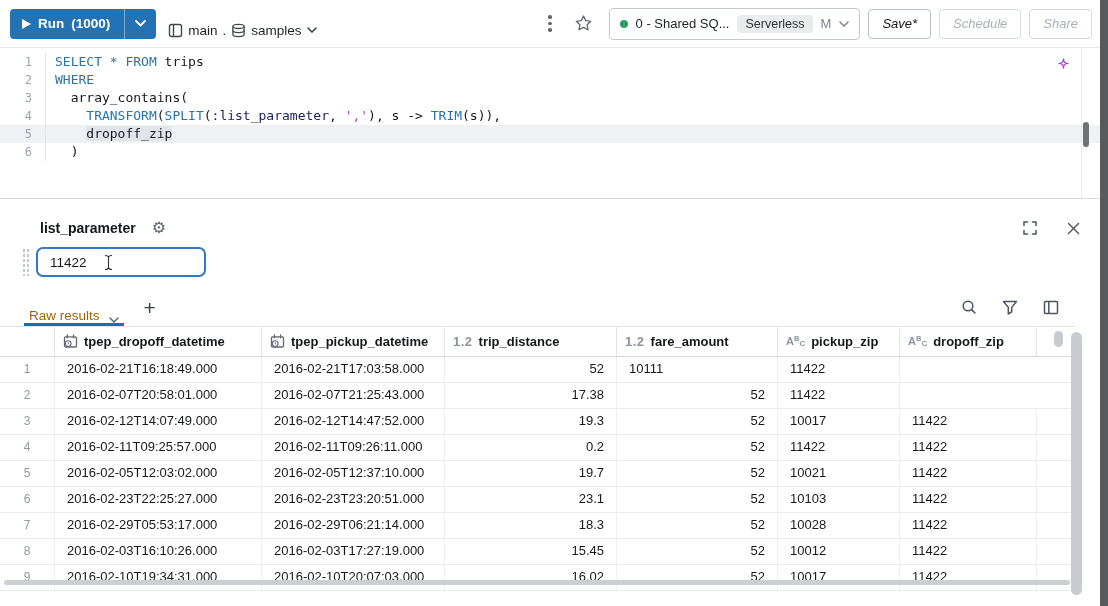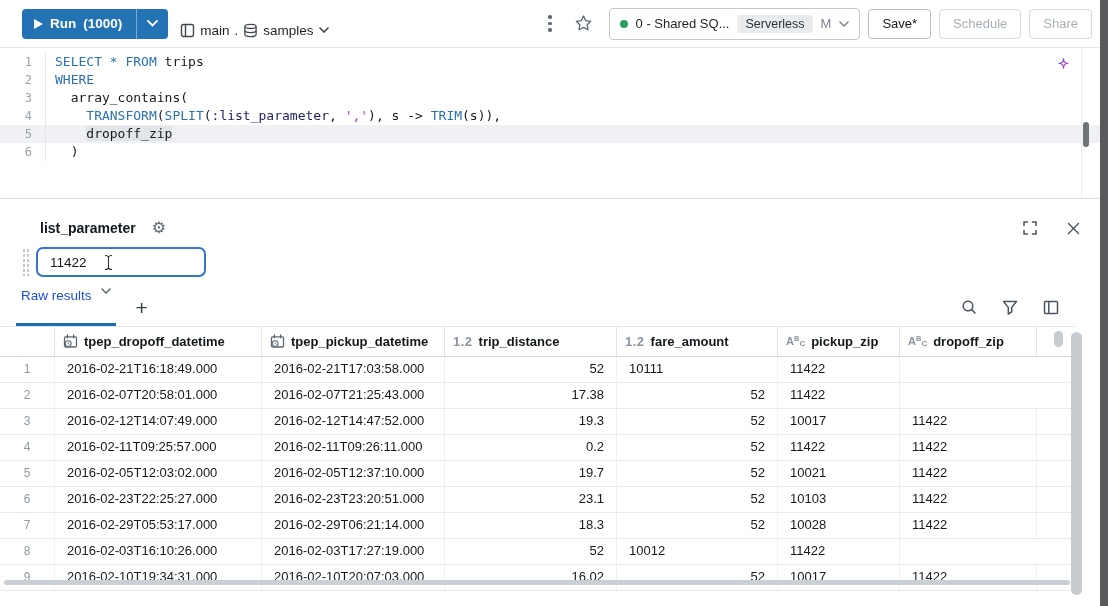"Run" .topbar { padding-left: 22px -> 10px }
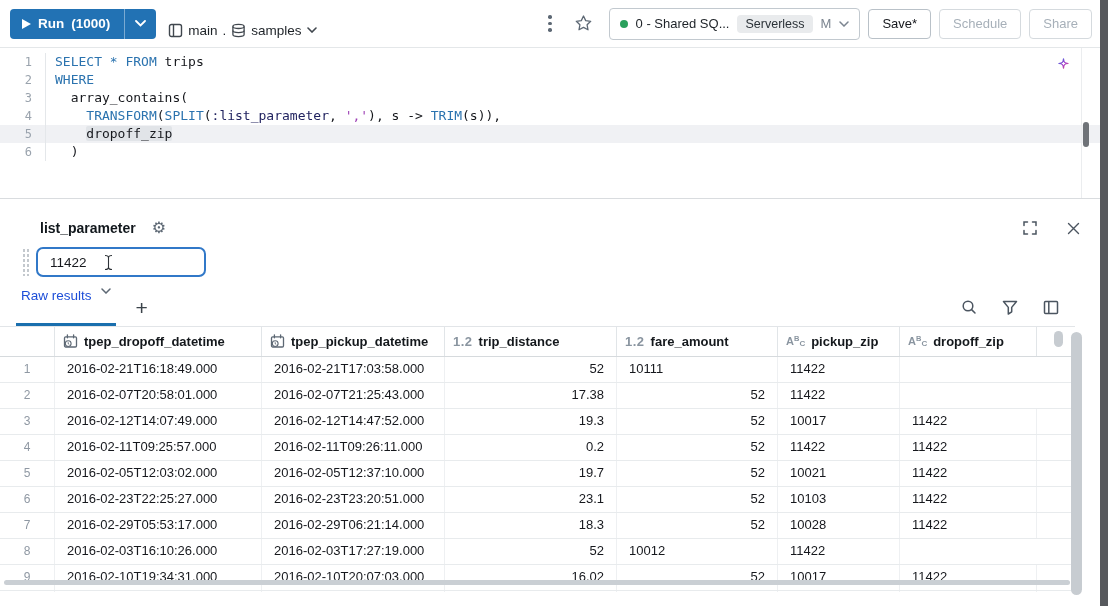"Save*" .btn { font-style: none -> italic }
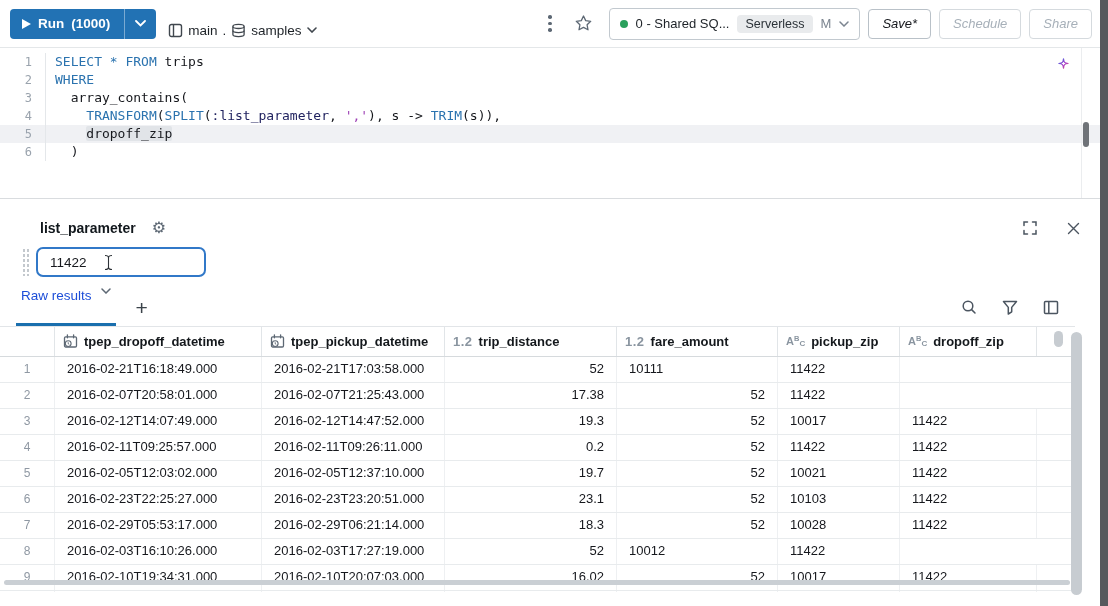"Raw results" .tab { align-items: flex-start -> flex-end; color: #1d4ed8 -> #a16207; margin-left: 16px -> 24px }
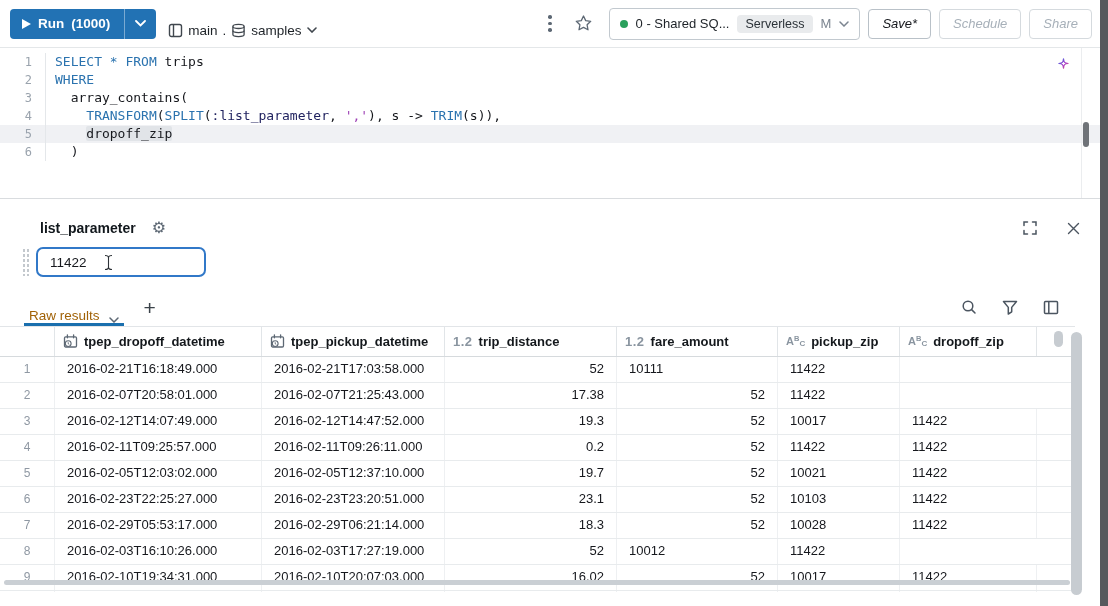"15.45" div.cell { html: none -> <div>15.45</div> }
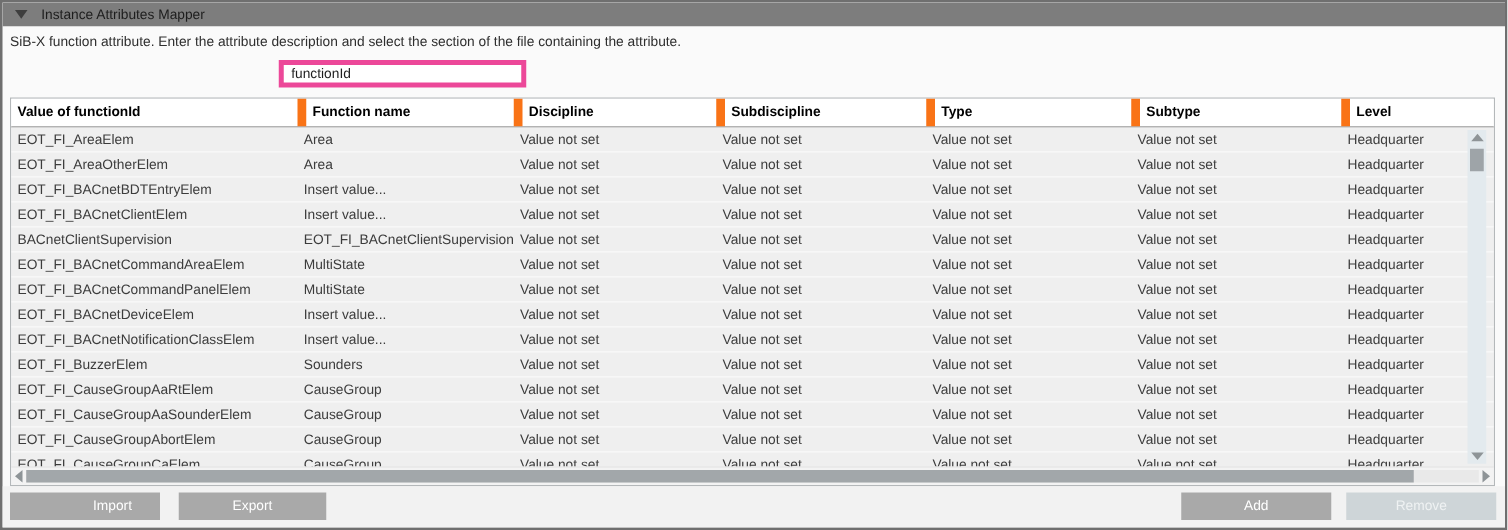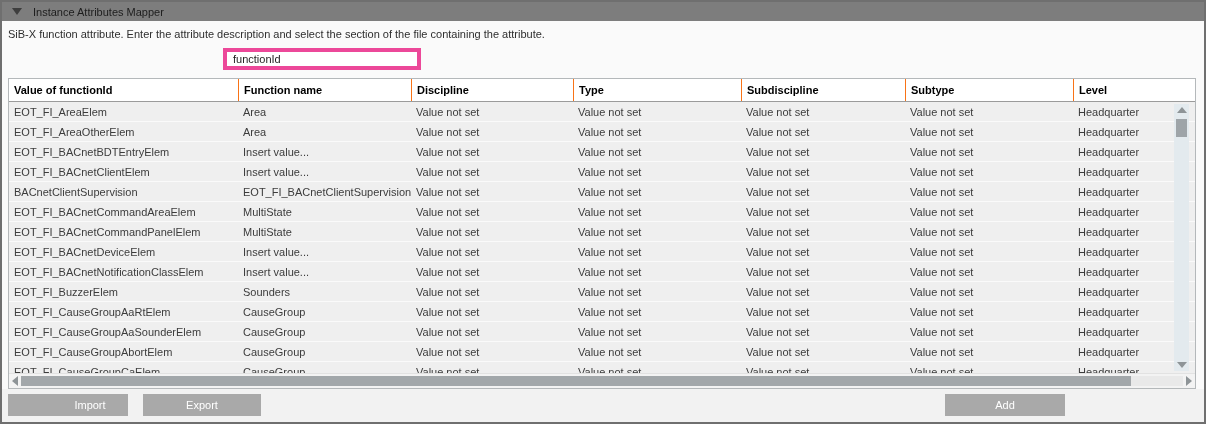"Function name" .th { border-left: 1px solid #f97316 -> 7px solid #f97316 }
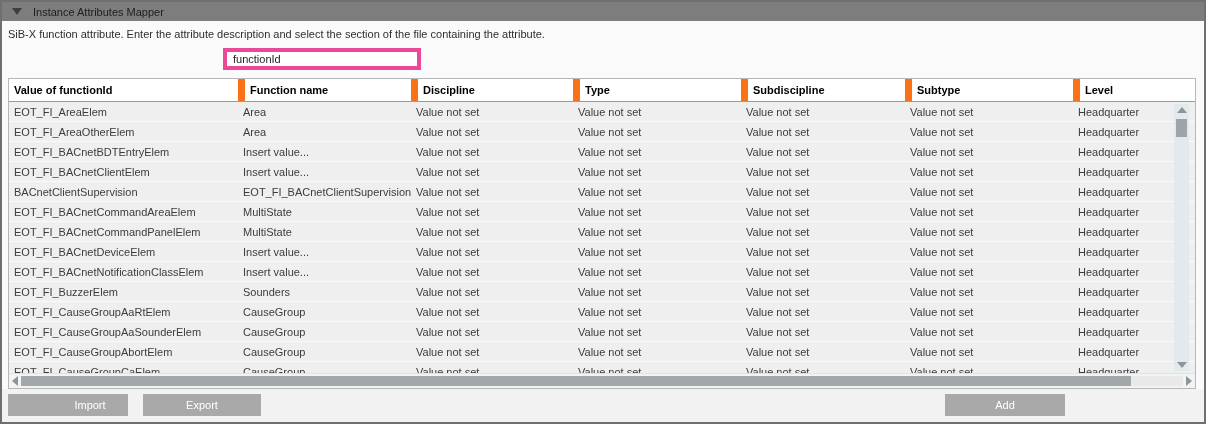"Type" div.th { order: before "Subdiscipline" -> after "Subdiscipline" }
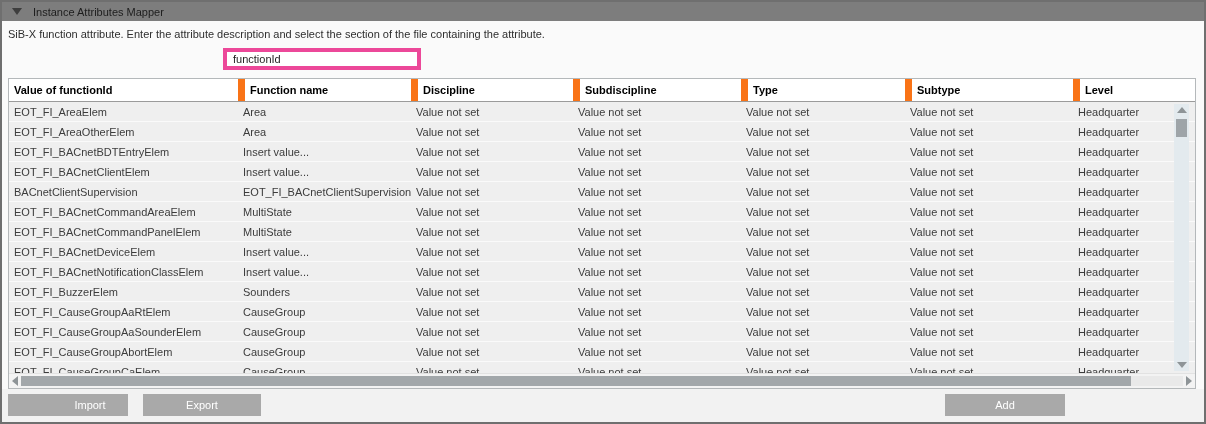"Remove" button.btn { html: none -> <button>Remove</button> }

Work required
Retype exactly, and only, the lines from the one containing "align-items: flex-start ->" through the end of the material, leaving aside every picture.

Exercise output
"Raw results" .tab { align-items: flex-start -> flex-end; color: #1d4ed8 -> #a16207; margin-left: 16px -> 24px }
"15.45" div.cell { html: none -> <div>15.45</div> }
"Function name" .th { border-left: 1px solid #f97316 -> 7px solid #f97316 }
"Type" div.th { order: before "Subdiscipline" -> after "Subdiscipline" }
"Remove" button.btn { html: none -> <button>Remove</button> }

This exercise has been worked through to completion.